**Prompt:** Print the entries exactly as they appear, and omit any images.

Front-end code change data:
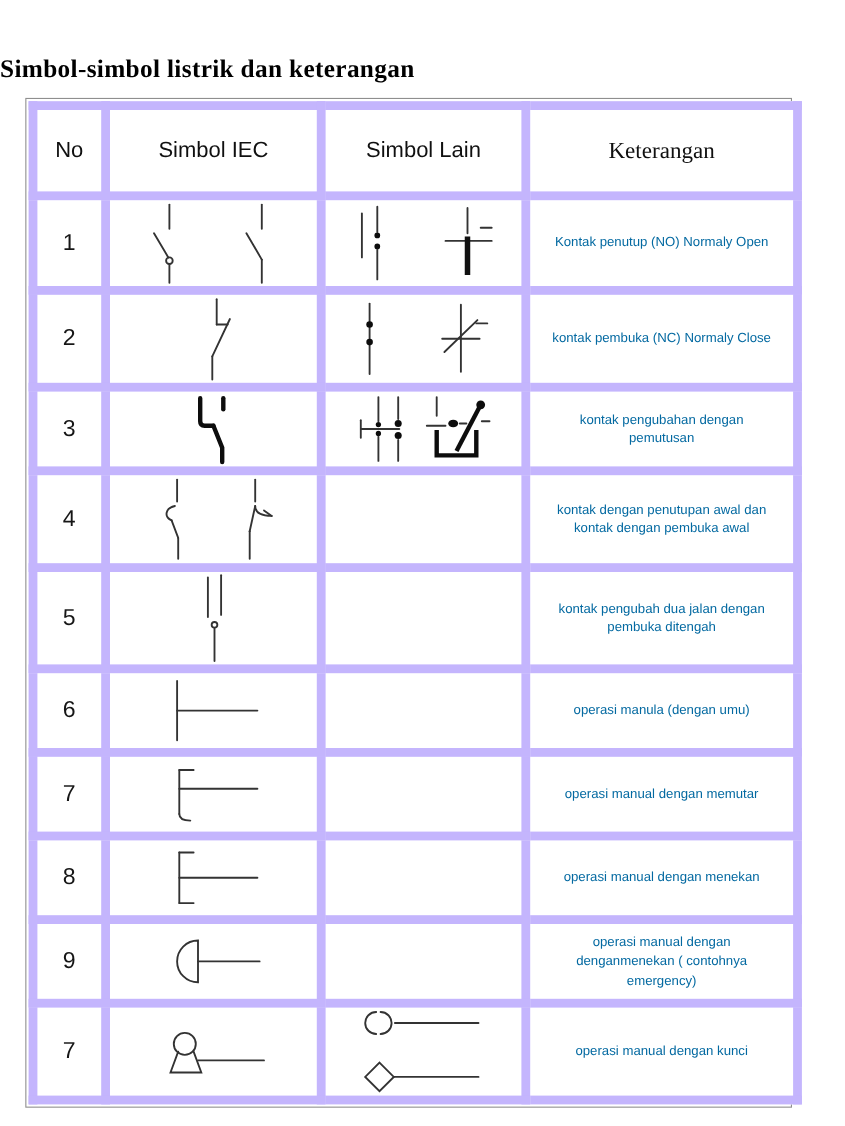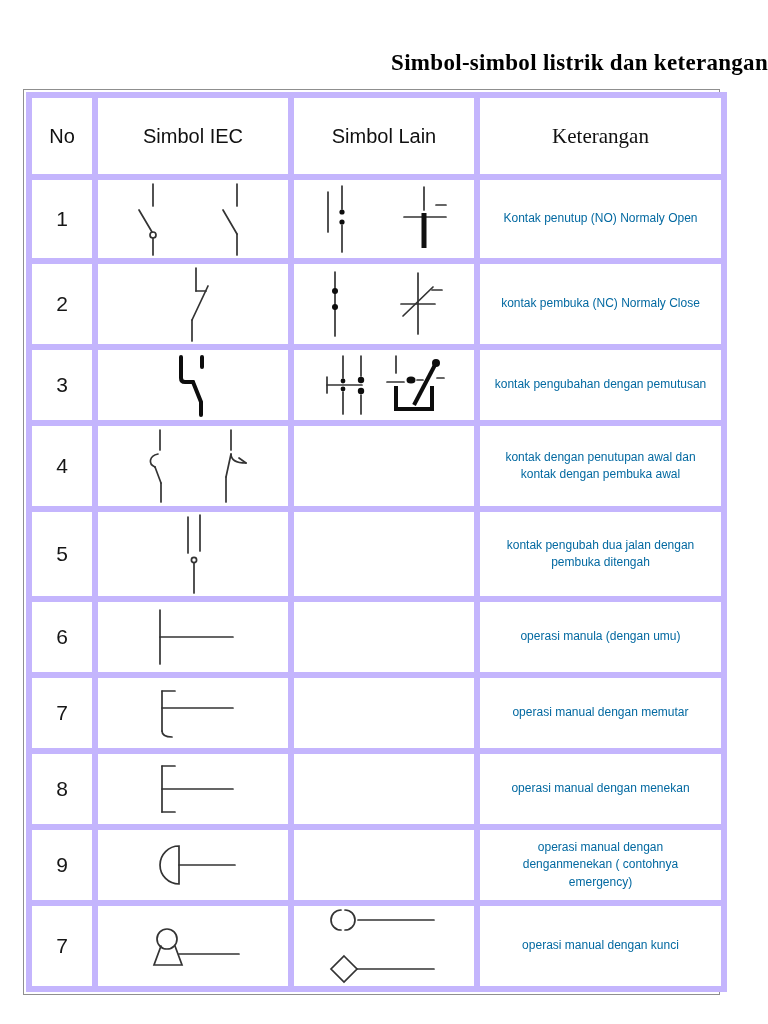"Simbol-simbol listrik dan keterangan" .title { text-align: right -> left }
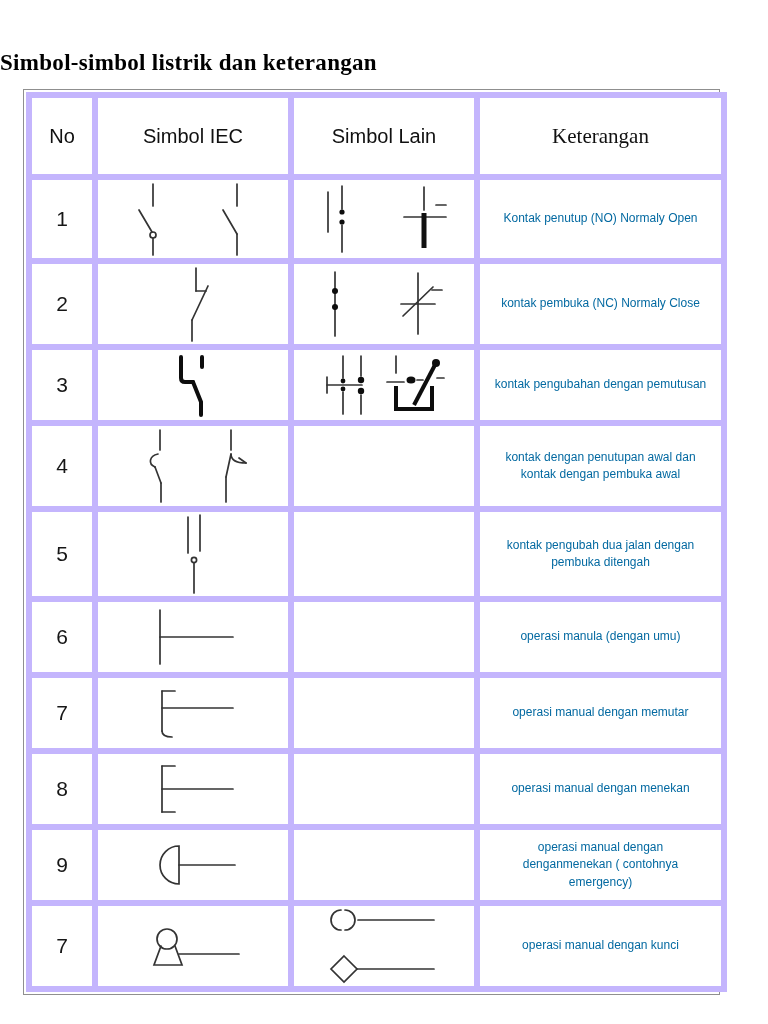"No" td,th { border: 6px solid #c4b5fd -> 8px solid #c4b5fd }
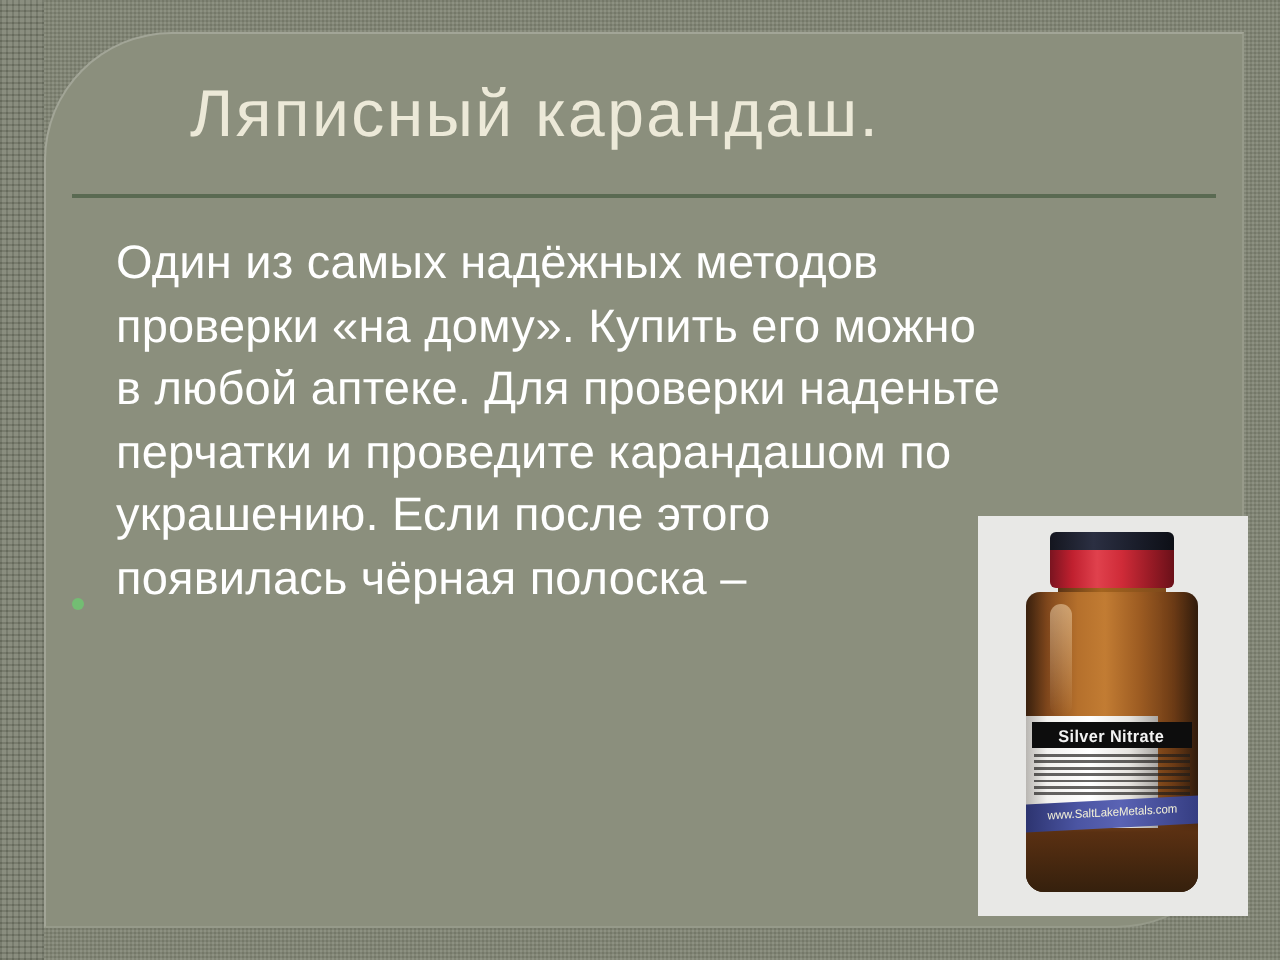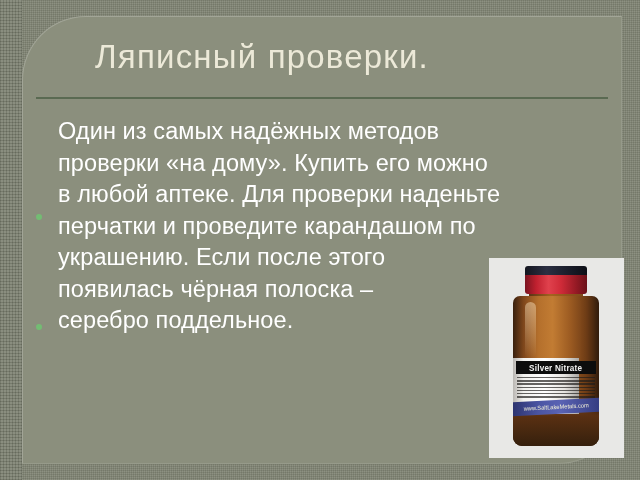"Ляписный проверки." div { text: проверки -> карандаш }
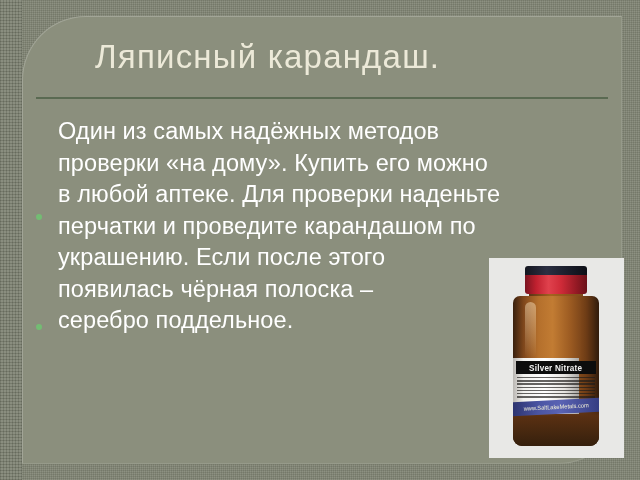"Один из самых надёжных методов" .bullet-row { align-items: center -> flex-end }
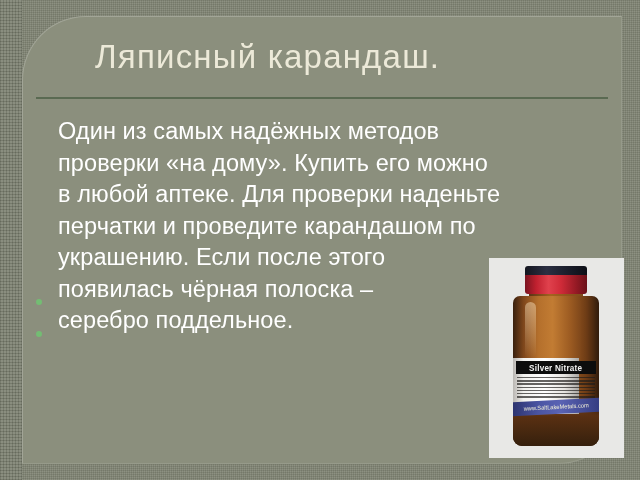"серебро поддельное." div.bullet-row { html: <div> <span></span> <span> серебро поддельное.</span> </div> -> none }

**Written solution:**
"Simbol-simbol listrik dan keterangan" .title { text-align: right -> left }
"No" td,th { border: 6px solid #c4b5fd -> 8px solid #c4b5fd }
"Ляписный проверки." div { text: проверки -> карандаш }
"Один из самых надёжных методов" .bullet-row { align-items: center -> flex-end }
"серебро поддельное." div.bullet-row { html: <div> <span></span> <span> серебро поддельное.</span> </div> -> none }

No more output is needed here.